🤖 AI Summary
Existing audio-text retrieval methods rely on single-layer cross-modal interaction, limiting their ability to model fine-grained semantic alignment and resulting in globally dominant representations with coarse-grained local matching. To address this, we propose the Hierarchical Alignment and Disentangled Representation framework (HADE). Our approach features: (1) Transformer-block-level Hierarchical Alignment (THA), the first method to explicitly model multi-granularity audio–text correspondences via layered cross-modal attention; and (2) Disentangled Confounder-aware Representation (DCR) coupled with Confidence-Adaptive Aggregation (CA), enabling interpretable, confidence-aware local semantic matching. THA captures alignments at varying levels of abstraction—token-, block-, and sequence-level—while DCR isolates modality-specific and shared semantic factors, and CA dynamically weights local matches based on estimated alignment confidence. Evaluated on AudioCaps and Clotho, HADE achieves state-of-the-art performance, improving Recall@1 by an average of 5.2% over prior methods.
📝 Abstract
Most existing audio-text retrieval (ATR) approaches typically rely on a single-level interaction to associate audio and text, limiting their ability to align different modalities and leading to suboptimal matches. In this work, we present a novel ATR framework that leverages two-stream Transformers in conjunction with a Hierarchical Alignment (THA) module to identify multi-level correspondences of different Transformer blocks between audio and text.

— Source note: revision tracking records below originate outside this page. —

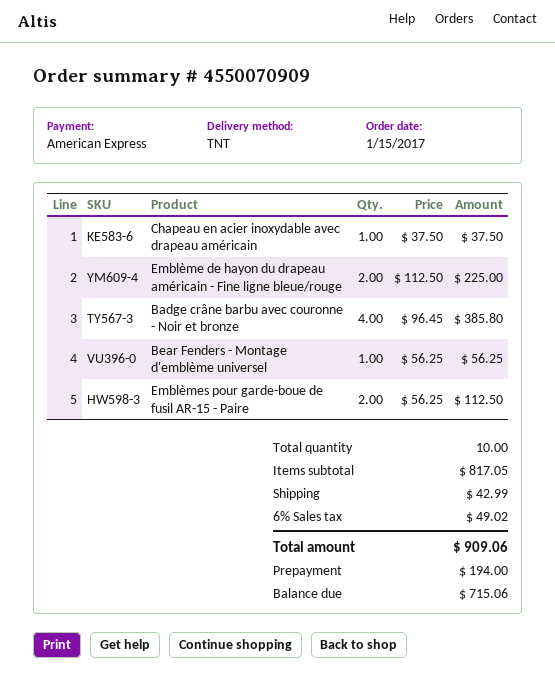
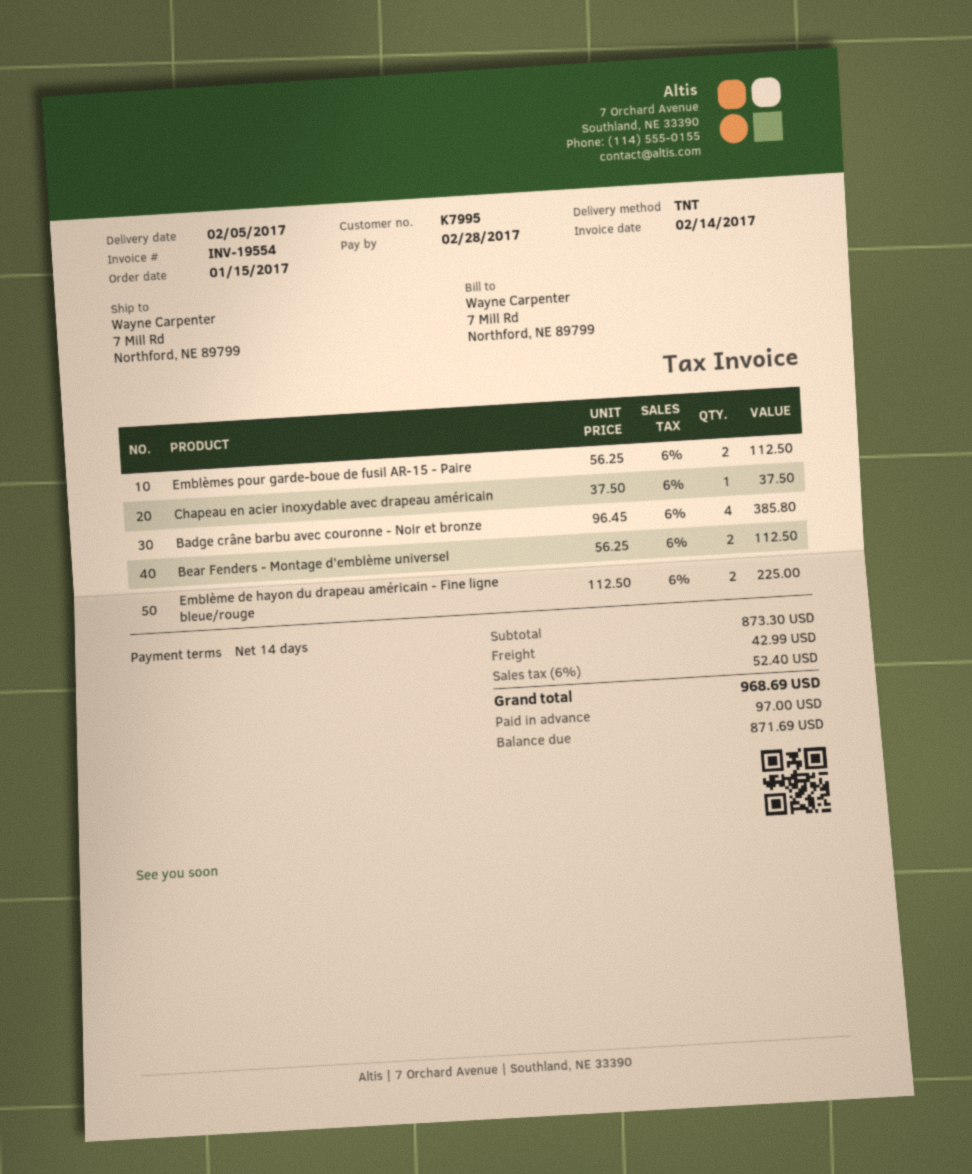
Bear Fenders - Montage d'emblème universel: 1 x 56.25 = 56.25 -> 2 x 56.25 = 112.50
subtotal: 817.05 -> 873.30
tax: 6% = 49.02 -> 6% = 52.40
total: 909.06 -> 968.69
deposit: 194.00 -> 97.00
balance: 715.06 -> 871.69

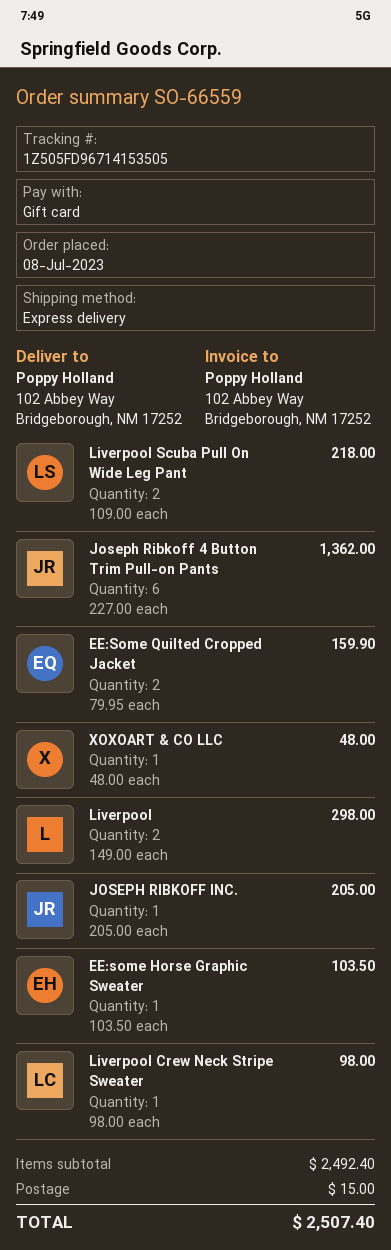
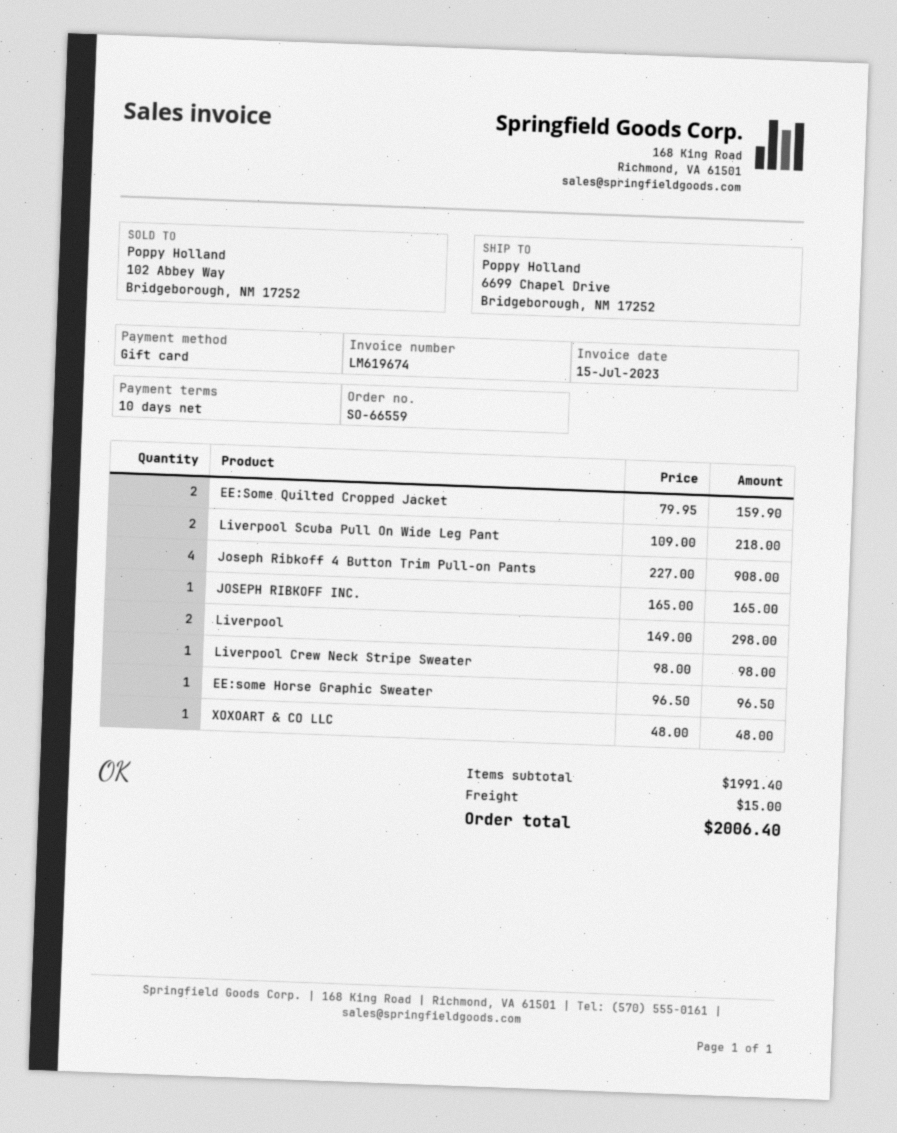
ship to: 102 Abbey Way, Bridgeborough, NM 17252 -> 6699 Chapel Drive, Bridgeborough, NM 17252
Joseph Ribkoff 4 Button Trim Pull-on Pants: 6 x 227.00 = 1362.00 -> 4 x 227.00 = 908.00
JOSEPH RIBKOFF INC.: 1 x 205.00 = 205.00 -> 1 x 165.00 = 165.00
EE:some Horse Graphic Sweater: 1 x 103.50 = 103.50 -> 1 x 96.50 = 96.50
subtotal: 2492.40 -> 1991.40
total: 2507.40 -> 2006.40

Moreover, current ATR methods mainly focus on learning a global-level representation, missing out on intricate details to capture audio occurrences that correspond to textual semantics. To bridge this gap, we introduce a Disentangled Cross-modal Representation (DCR) approach that disentangles high-dimensional features into compact latent factors to grasp fine-grained audio-text semantic correlations. Additionally, we develop a confidence-aware (CA) module to estimate the confidence of each latent factor pair and adaptively aggregate cross-modal latent factors to achieve local semantic alignment. Experiments show that our THA effectively boosts ATR performance, with the DCR approach further contributing to consistent performance gains.